The degree of cold hardening (that is, the degree of loss of material properties) and the type of material and the size of the deformation, but the need to restore performance heat treatment after cold forming or warm forming, but also with many other factors, such as the nature of the medium, the thickness of the material and the amount of forming thinning, performance, etc..
According to China’s steel manufacturing level and years of engineering practice, with reference to the United States ASME and other foreign standards and norms, GB/T150.4 using the size of the deformation rate as a judgment of cold forming or warm forming of the cylinder whether the need to restore performance heat treatment based on the requirements of cold forming pressure components deformation rate of more than 5% of carbon steel, low-alloy steel, deformation rate of more than 15% of austenitic stainless steel (when the design temperature below -100 ℃, or higher than 675 ℃, the deformation rate control value of 10%), meet any one of the following conditions, should be formed after the heat treatment to restore the performance of the material.
- (1) containers containing extremely toxic or highly hazardous media.
- (2) the drawings indicate that there is stress corrosion of the container.
- (3) for carbon steel, low-alloy steel, thickness greater than 16mm before forming.
- (4) of carbon steel, low-alloy steel, after forming the thinning amount greater than 10%.
- (5) for carbon steel, low-alloy steel, materials required to do impact testing.
Tube section forming for one-way stretching, see Figure 15.6.1-7. deformation rate (%) = 50δ [1-(Rf/Ro)]/Rf (δ for the plate thickness, that is, the thickness of steel, also known as the thickness of the material, mm; Rf for the forming of the radius of the middle surface, mm; Ro for the forming of the radius of the middle surface before (for the flat plate ∞), mm.

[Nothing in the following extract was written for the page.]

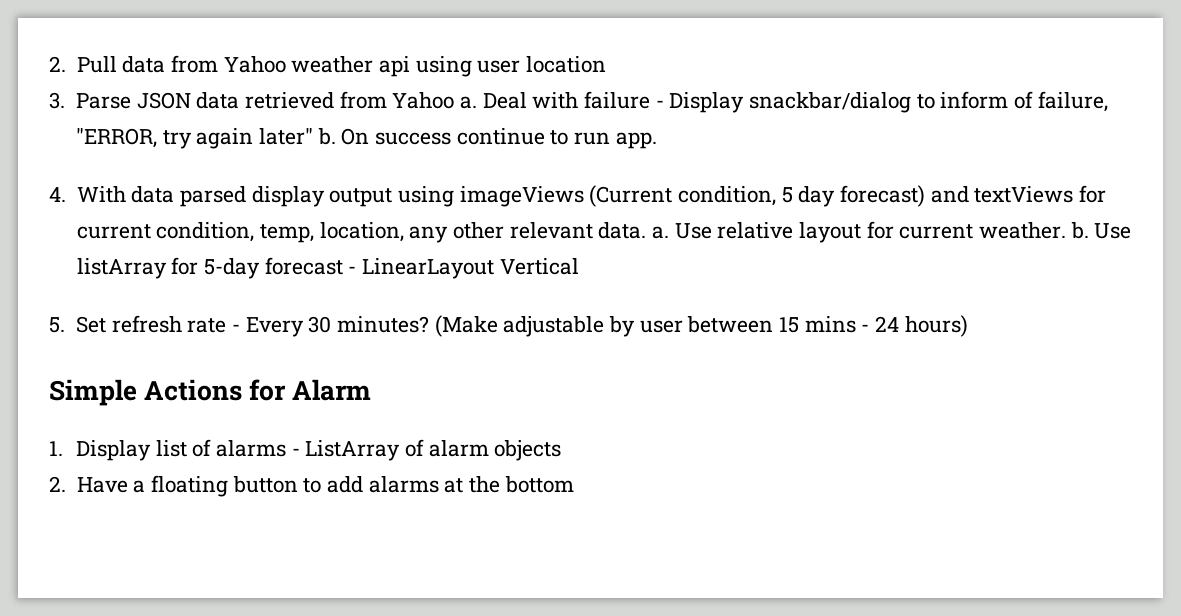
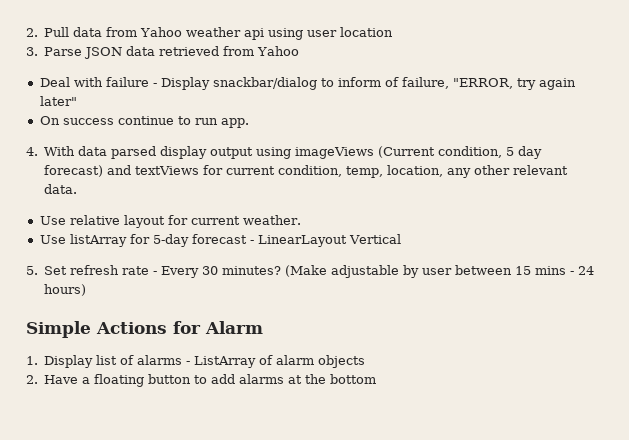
[459,96,477,109] a. -> (300, 51) //
[317,128,336,145] b. -> (77, 101) //
[651,226,669,239] a. -> (78, 189) //
[1070,222,1089,239] b. -> (301, 220) //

When step-by-step cold roll forming, if no intermediate heat treatment is carried out, the deformation rate of the formed part is the sum of the deformation rate of each step forming; if intermediate heat treatment is carried out, the sum of the deformation rate of the formed part before and after intermediate heat treatment is calculated respectively.
Figure 15.6.1-7 One-way stretch forming
Cold forming to restore performance heat treatment, for carbon steel and low alloy steel, restore material performance heat treatment for recrystallization annealing treatment; for high alloy steel (such as austenitic stainless steel, austenitic – ferritic stainless steel, ferritic stainless steel), restore material performance heat treatment to restore the material supply state heat treatment.
GB/T150.4 stipulates that: if hot forming changes the material supply heat treatment state, should be re-heat treatment to restore the material supply heat treatment state;.
GB/T150.4 also provides: When the use of materials required to be consistent with the heat treatment state of the supply, the entire manufacturing process shall not destroy the heat treatment state of the supply, otherwise the heat treatment should be repeated.
For example, with the steel manufacturing unit to provide tempered steel (quenched + tempered) manufacturing containers, the choice of manufacturing units should pay attention to examine the ability to roll, such as the Department of hot roll, hot forming not only more than the recrystallization temperature, but also will certainly exceed the original tempering temperature, the destruction of the steel tempering state, the manufacturing unit should be re-quenched treatment, which not only causes waste, and most manufacturing units of heat treatment equipment and Technical level and steel manufacturing units compared to a certain gap.
Of course, if the hot forming temperature does not exceed the tempered steel (quenched + tempered), normalized + tempered steel original tempering temperature or normalized steel after welding heat treatment temperature, that is, not change the material supply heat treatment state, may not restore the material supply state heat treatment, but if the material performance degradation or reduced, should be restored to the material performance heat treatment or material supply state heat treatment.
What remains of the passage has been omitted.